Dakota State University

Masters in Cyber Defense

In Spring 2025, I was accepted into the 4+1 Cyber Defense program at Dakota State University, allowing me to simultaneously complete my undergraduate and graduate coursework. Beginning this fall, I started my first master’s-level course, INFA 713, which focuses on managing security risks at an enterprise level. This course emphasizes advanced methodologies in threat assessment, risk management, and the development of formal security documentation. Through real-world case studies and hands-on assignments, I am learning how to properly evaluate organizational vulnerabilities, identify threats, and construct professional security plans and business-level deliverables that align with industry standards and best practices. This program is strengthening both my technical foundation and my ability to communicate risk in a structured, actionable way for stakeholders and leadership teams.

Documents Written
Risk Assessment
Risk Mitigation

These purposal documents will be available for viewing in the documents subpage.

Bachelors in Cybersecurity

In Fall 2024, I began my first year at Dakota State University while simultaneously working full-time as a Junior Systems Administrator and Technical Consultant at an MSP. Balancing a full academic course load with a demanding professional role has been challenging, but it’s also been one of the biggest drivers of my growth. The pressure to perform in both environments pushed me to excel throughout my undergraduate journey, earning a cumulative 3.7 GPA in a cybersecurity-focused curriculum.

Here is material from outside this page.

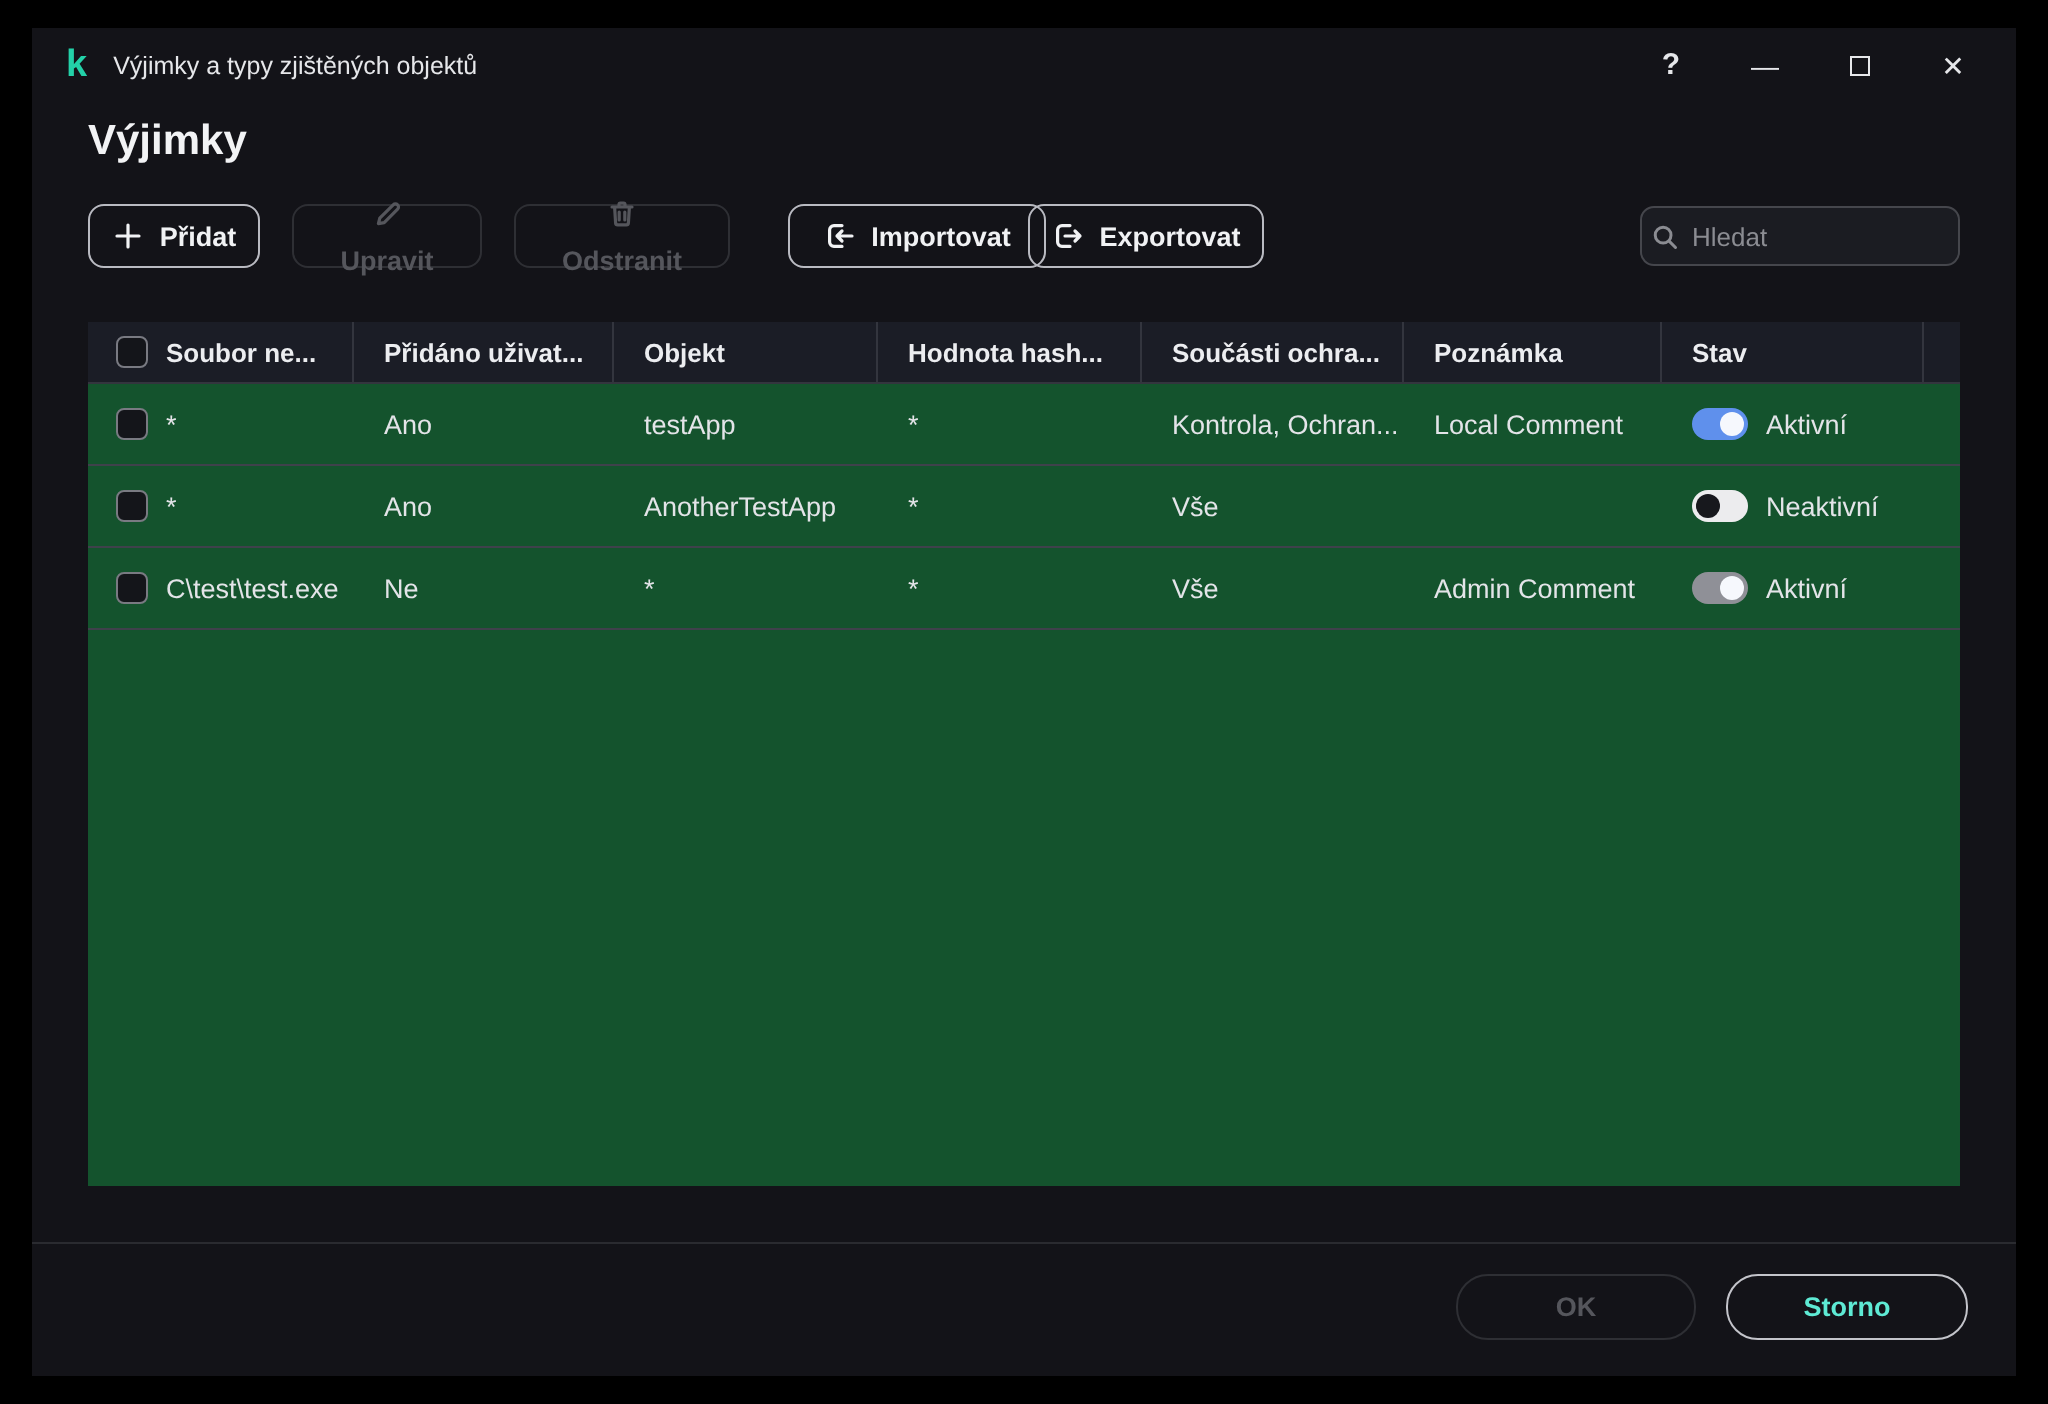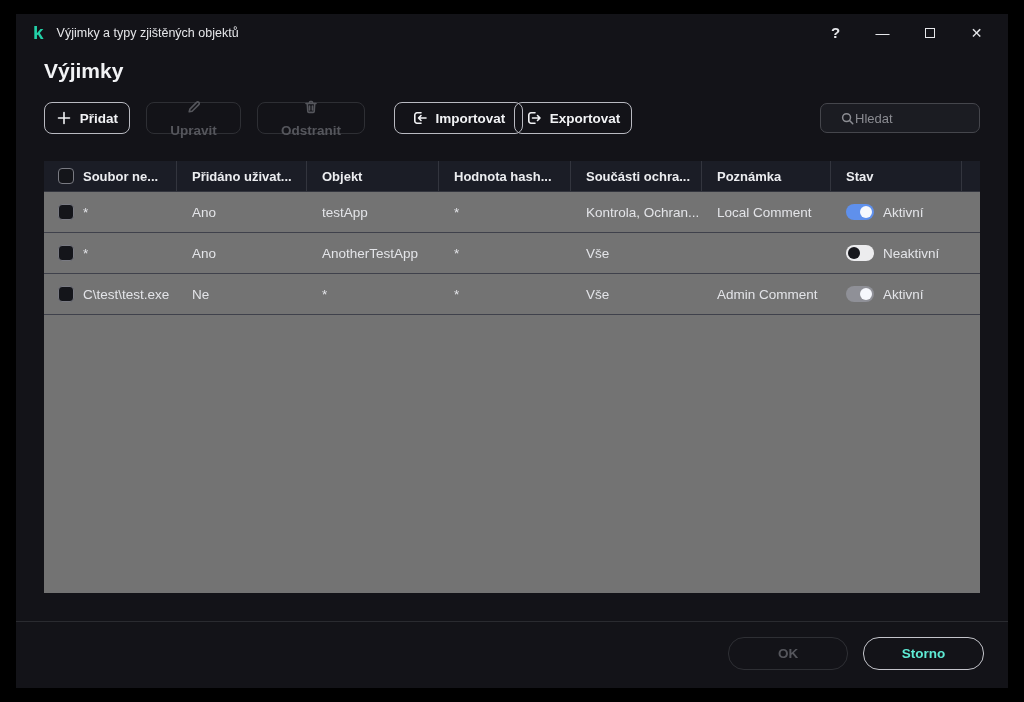"Hledat" .search { gap: none -> 6px; padding: 0 19px -> 0 4px }
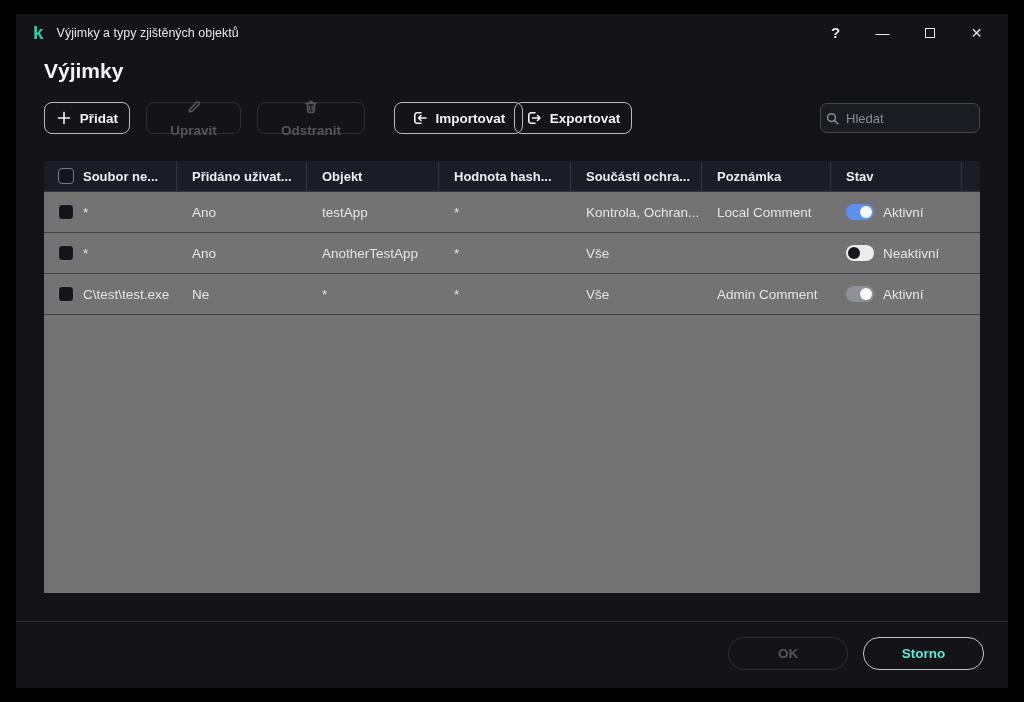"Soubor ne..." .table { background: #737373 -> #14532d }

My coursework includes Computer Science II, Networking II, Offensive Security, Reverse Engineering, Survey of Enterprise Systems, Software Secuity and Threat Hunting & Incident Response. Taking these courses significantly expanded my programming and security engineering skillset. Through these classes, I strengthened my abilities in Python, C/C++, PowerShell, assembly (NASM), and API development while learning to write cleaner, more structured, and more maintainable code. Working through complex assignments such as memory-safe C programs, low-level debugging, API integration projects, Python automation, and building small security tools helped me grow from simply “knowing how to code” to understanding how to develop and secure applications end-to-end.

I gained hands-on experience with a wide range of professional cybersecurity tools. In my labs and real-world projects, I used Metasploit for exploitation and enumeration; IDA Pro and WinDbg for reverse engineering and debugging; Wazuh and Elastic (ELK) for SIEM log analysis; ConnectSecure for vulnerability scanning; Kibana and Arkime for packet and event investigation; and Nessus for compliance and vulnerability assessment. These tools allowed me to bridge the gap between theory and practice—identifying threats, analyzing logs, correlating events across systems, and replicating real enterprise workflows.

By combining full-time MSP experience, rigorous cybersecurity coursework, and extensive hands-on tooling, I have developed a strong technical foundation across programming, system administration, offensive security, and blue-team analysis.